Author: Mark Jarrett
Publisher:
Published: 2019
Total Pages:
ISBN-13: 9780997683554
DOWNLOAD EBOOKAuthor: Robert E. Kraut
Publisher: MIT Press
Published: 2016-02-12
Total Pages: 323
ISBN-13: 0262528916
DOWNLOAD EBOOKHow insights from the social sciences, including social psychology and economics, can improve the design of online communities. Online communities are among the most popular destinations on the Internet, but not all online communities are equally successful. For every flourishing Facebook, there is a moribund Friendster—not to mention the scores of smaller social networking sites that never attracted enough members to be viable. This book offers lessons from theory and empirical research in the social sciences that can help improve the design of online communities. The authors draw on the literature in psychology, economics, and other social sciences, as well as their own research, translating general findings into useful design claims. They explain, for example, how to encourage information contributions based on the theory of public goods, and how to build members' commitment based on theories of interpersonal bond formation. For each design claim, they offer supporting evidence from theory, experiments, or observational studies.
Author:
Publisher: Pearson Education India
Published:
Total Pages: 116
ISBN-13: 9788131702536
DOWNLOAD EBOOKAuthor: Carolyn Lunsford Mears
Publisher: Springer
Published: 2009-08-03
Total Pages: 231
ISBN-13: 0230623778
DOWNLOAD EBOOKThis volume introduces a fresh approach to research using a narrator-centred method, which provides a means for researchers to access the often hidden human responses about a situation so that those who make decisions and write policy may become better informed about the true impact of their actions on the individuals involved.
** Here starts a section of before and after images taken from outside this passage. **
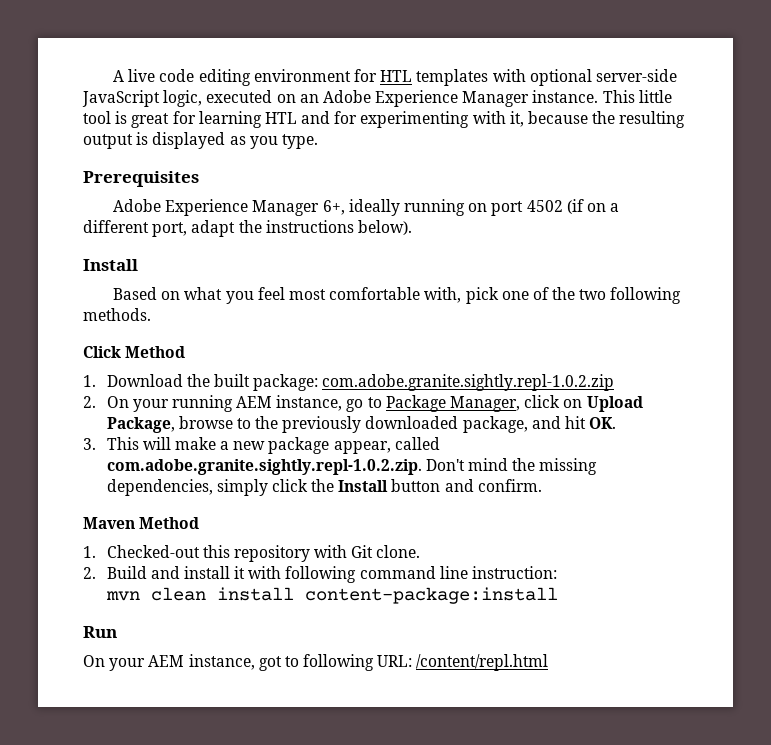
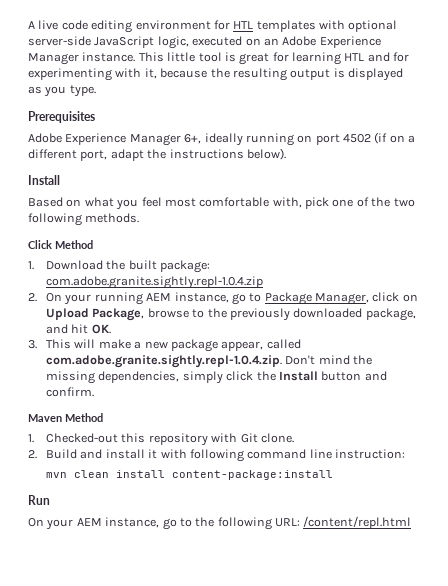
[322,374,615,391] com.adobe.granite.sightly.repl-1.0.2.zip -> [46,276,264,289] com.adobe.granite.sightly.repl-1.0.4.zip
[106,459,422,475] com.adobe.granite.sightly.repl-1.0.2.zip. -> [46,355,283,368] com.adobe.granite.sightly.repl-1.0.4.zip.
[258,656,299,671] got to -> [162,517,215,530] go to the

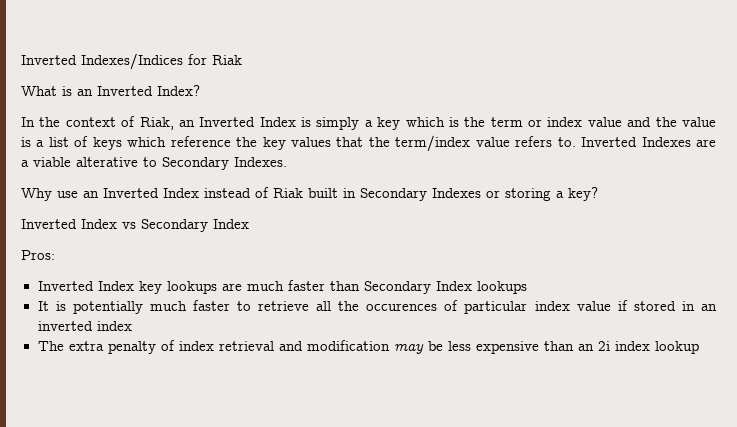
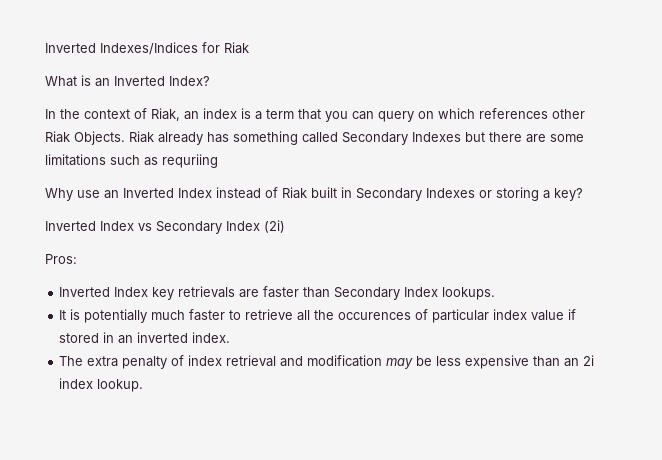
[199,117,717,130] [21,135,717,152] [21,157,287,170] Inverted Index is simply a key which is the term or index value and the value is a list of keys which reference the key values that the term/index value refers to. Inverted Indexes are a viable alterative to Secondary Indexes. -> [203,108,585,122] [45,131,584,145] [45,154,218,168] index is a term that you can query on which references other Riak Objects. Riak already has something called Secondary Indexes but there are some limitations such as requriing
(249, 224) none -> [264,220,285,233] (2i)
[166,281,284,294] lookups are much -> [178,286,260,298] retrievals are
[476,281,527,294] lookups -> [442,287,496,300] lookups.
[96,321,132,331] index -> [192,332,231,343] index.
[654,341,699,354] lookup -> [97,379,144,392] lookup.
Author: Jennifer Ann Trost
Publisher: University of Georgia Press
Published: 2005
Total Pages: 228
ISBN-13: 9780820326719
DOWNLOAD EBOOKThe Juvenile Court of Memphis, founded in 1910, directed delinquent and dependent children into a variety of private charitable organizations and public correctional facilities. Drawing on the court's case files and other primary sources, Jennifer Trost explains the complex interactions between parents, children, and welfare officials in the urban South. Trost adds a personal dimension to her study by focusing on the people who appeared before the court-and not only on the legal specifics of their cases. Directed for thirty years by the charismatic and well-known chief judge Camille Kelley, the court was at once a traditional house of justice, a social services provider, an agent of state control, and a community-based mediator. Because the court saw boys and girls, blacks and whites, native Memphians and newly arrived residents with rural backgrounds, Trost is able to make subtle points about differences in these clients' experiences with the court. Those differences, she shows, were defined by the mix of Progressive and traditional attitudes that the involved parties held toward issues of class, race, and gender. Trost's insights are all the more valuable because the Memphis court had a large African American clientele. In addition, the court's jurisdiction extended beyond children engaged in criminal or otherwise unacceptable conduct to include those who suffered from neglect, abuse, or poverty. A work of legal history animated by questions more commonly posed by social historians, Gateway to Justice will engage anyone interested in how the early welfare state shaped, and was shaped by, tensions between public standards and private practices of parenting, sexuality, and race relations.